WORK INSTRUCTION :: Bring together copies of the lines in the data below that contain the word "predicted".

Structured diff data
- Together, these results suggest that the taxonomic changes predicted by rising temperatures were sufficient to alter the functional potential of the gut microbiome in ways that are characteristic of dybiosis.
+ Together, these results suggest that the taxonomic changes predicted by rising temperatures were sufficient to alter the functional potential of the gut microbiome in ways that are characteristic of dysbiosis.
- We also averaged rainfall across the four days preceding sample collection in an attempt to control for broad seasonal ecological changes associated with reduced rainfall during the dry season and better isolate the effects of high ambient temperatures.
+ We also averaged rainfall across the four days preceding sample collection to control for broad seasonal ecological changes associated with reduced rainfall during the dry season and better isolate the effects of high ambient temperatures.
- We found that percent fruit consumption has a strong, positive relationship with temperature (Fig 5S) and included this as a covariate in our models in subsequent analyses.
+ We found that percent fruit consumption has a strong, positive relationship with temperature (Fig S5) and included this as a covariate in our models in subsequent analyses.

ANSWER BOX ::
- Together, these results suggest that the taxonomic changes predicted by rising temperatures were sufficient to alter the functional potential of the gut microbiome in ways that are characteristic of dybiosis.
+ Together, these results suggest that the taxonomic changes predicted by rising temperatures were sufficient to alter the functional potential of the gut microbiome in ways that are characteristic of dysbiosis.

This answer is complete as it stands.